Check the entries below for lines with "letterhead"; report only how many there are.

[[ Data for this exercise open ]]

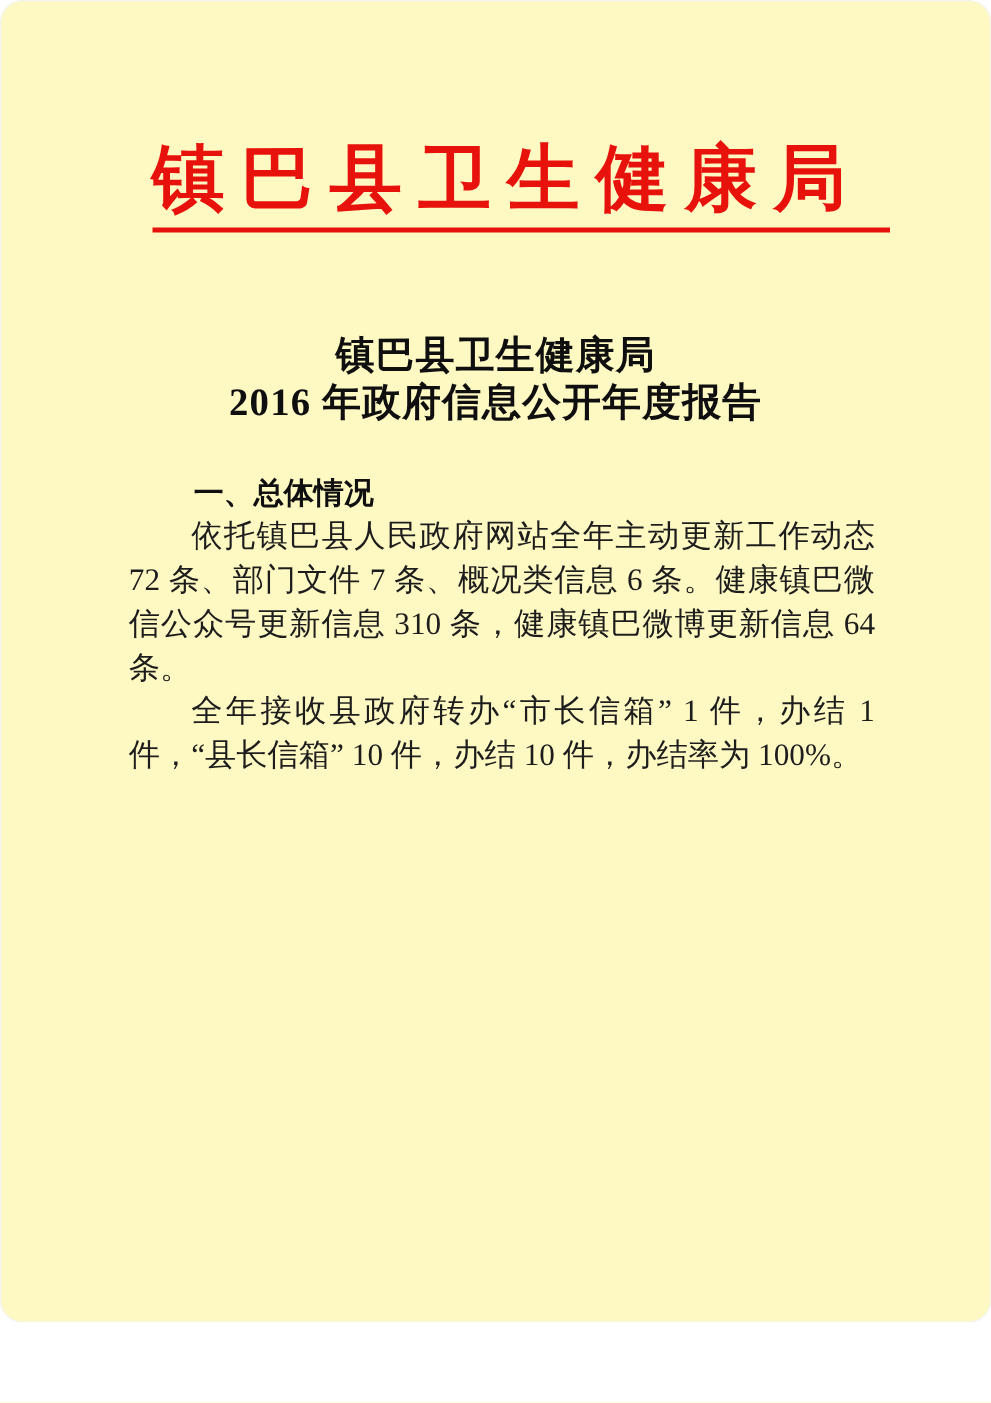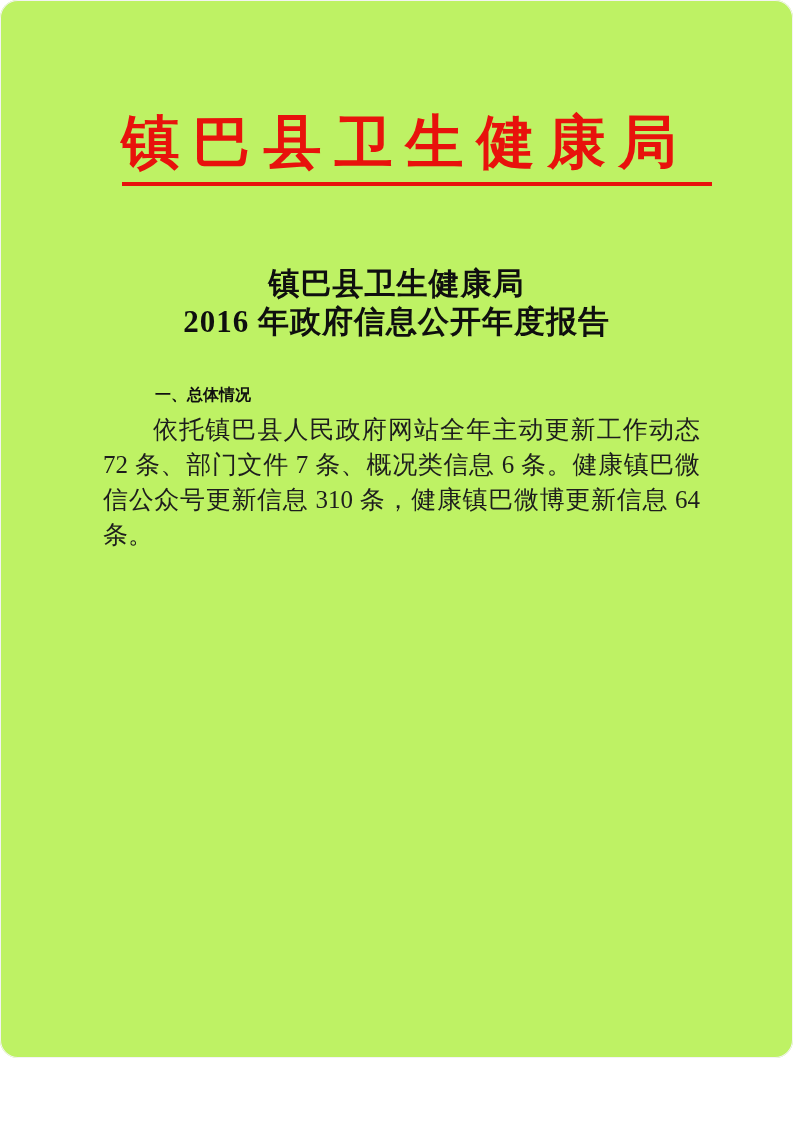--- a/index.html
+++ b/index.html
@@ -4,21 +4,21 @@
 <style>
   html, body {
     margin: 0;
     padding: 0;
     background: #ffffff;
   }
   .page {
     position: relative;
     width: 793px;
     height: 1058px;
-    background: #bef264;
+    background: #fef9c3;
     overflow: hidden;
     border-radius: 18px;
     box-shadow: inset 0 0 0 1px #f3f3f3;
     font-family: "Liberation Serif", "DejaVu Serif", serif;
   }
   
   .letterhead {
     position: absolute;
     top: 104px;
     left: 0;
@@ -66,21 +66,21 @@
     color: #1d1d1d;
     font-size: 25px;
     line-height: 35px;
     text-align: justify;
     text-align-last: left;
   }
   .section-heading {
     font-family: "Liberation Sans", "DejaVu Sans", sans-serif;
     font-weight: bold;
     color: #101010;
-    font-size: 16px;
+    font-size: 24px;
     line-height: 35px;
     text-indent: 52px;
     margin: 0;
   }
   .para {
     margin: 0;
     text-indent: 50px;
   }
 </style>
 </head>
@@ -95,15 +95,16 @@
   <div class="letterhead-rule"></div>
 
   <div class="doc-title">
     <div>镇巴县卫生健康局</div>
     <div>2016 年政府信息公开年度报告</div>
   </div>
 
   <div class="content">
     <h2 class="section-heading">一、总体情况</h2>
     <p class="para">依托镇巴县人民政府网站全年主动更新工作动态 72 条、部门文件 7 条、概况类信息 6 条。健康镇巴微信公众号更新信息 310 条，健康镇巴微博更新信息 64 条。</p>
+    <p class="para">全年接收县政府转办“市长信箱” 1 件，办结 1 件，“县长信箱” 10 件，办结 10 件，办结率为 100%。</p>
   </div>
 
 </div>
 
 </body></html>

[[ Data for this exercise closed ]]

--- Answer space ---
2